1. Collision Principle: slip or deflect the incoming punch with your counterpunch so your opponent's forward momentum adds his force to yours as he collides with your fist.
2. Pivot Principle: You receive the incoming force with one arm pivoting with the force and return it simultaneously punching with the other arm, as in
tan-da sau with a turn.
3. Rebound Principle: You parry, rebounding off the incoming strike borrowing its power to
bounce directly into a counterstrike, as in
pak-da or
pak-sau to
fak sau.
4. Borrowed Response: You jerk down on an opponent's arm and they resist, lifting your arm up adding power to your strike to a high target as in
jut-da punching the face.
5. Augmentation Principle: They punch, you deflect and pull, augmenting their force with yours, leading them into a throw, or pulling them into a wall, post or other hard object!

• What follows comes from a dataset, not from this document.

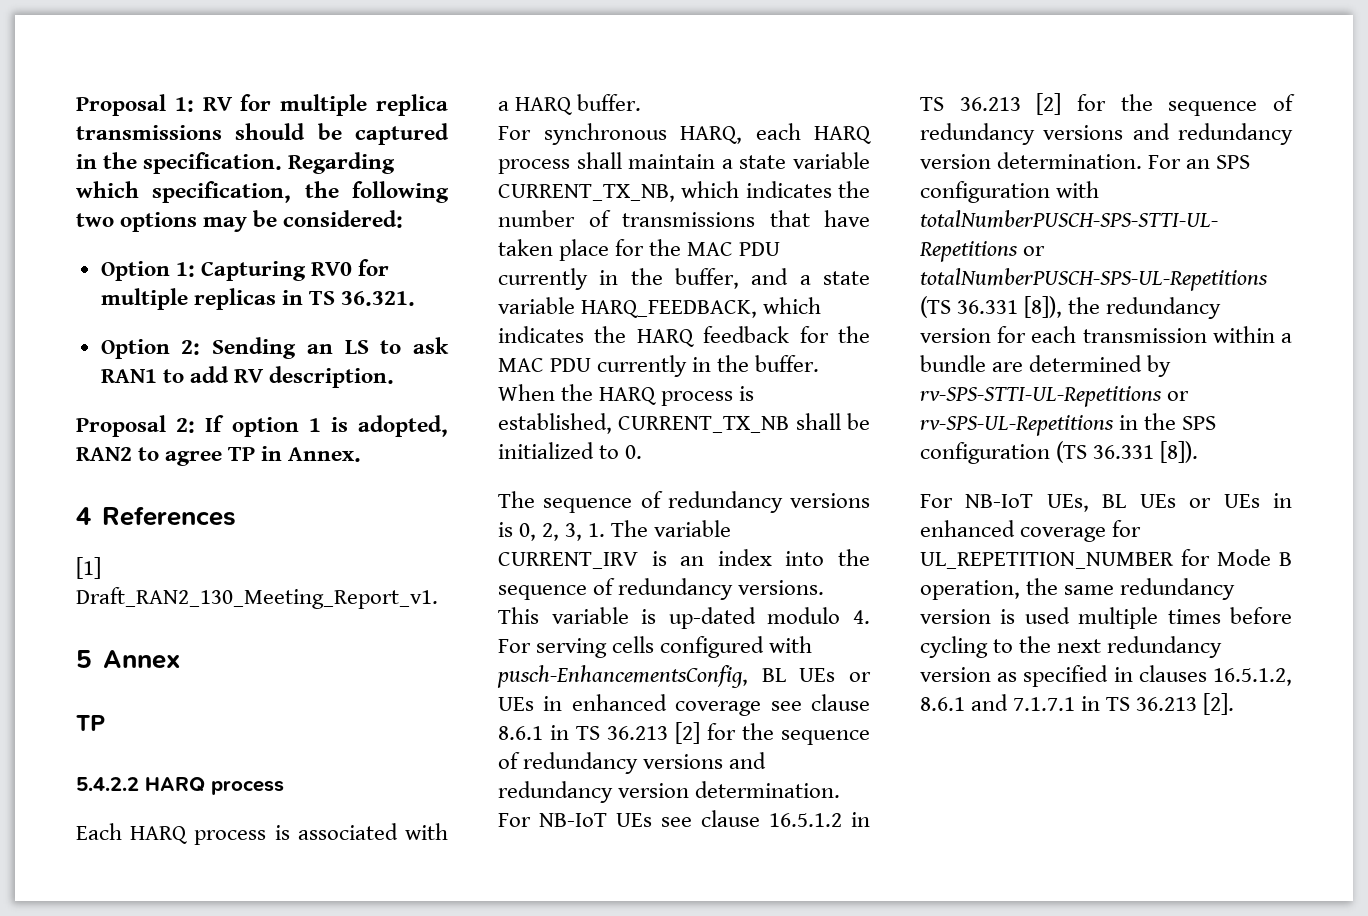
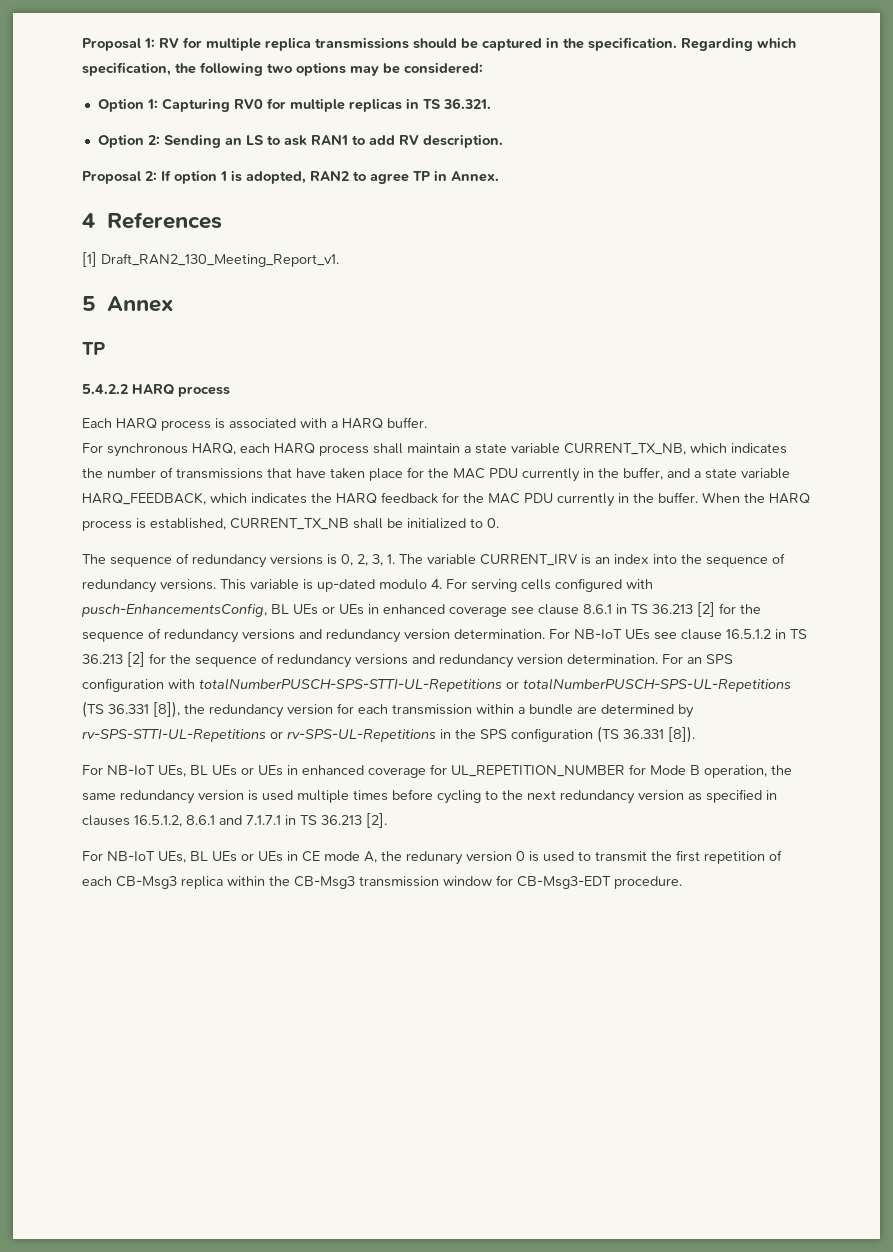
+ For NB-IoT UEs, BL UEs or UEs in CE mode A, the redunary version 0 is used to transmit the first repetition of each CB-Msg3 replica within the CB-Msg3 transmission window for CB-Msg3-EDT procedure.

6. Spring Principle: They charge in, with their force bending and compressing your limbs, so when released your arms snap back like bent bamboo, adding their force to your own as in
bong-sau to
fak-sau. This
springy energy is at the core of the WT lineage I trained. It is how we understand the old kuen kuit:
Loi lau hoi sung, lat sau jik chung.
BTW these ideas are my own breakdown of what I learned from LT back in the early 80s and put into an article I wrote for
Inside Kung-Fu at that time. Golly, remember when people read magazines?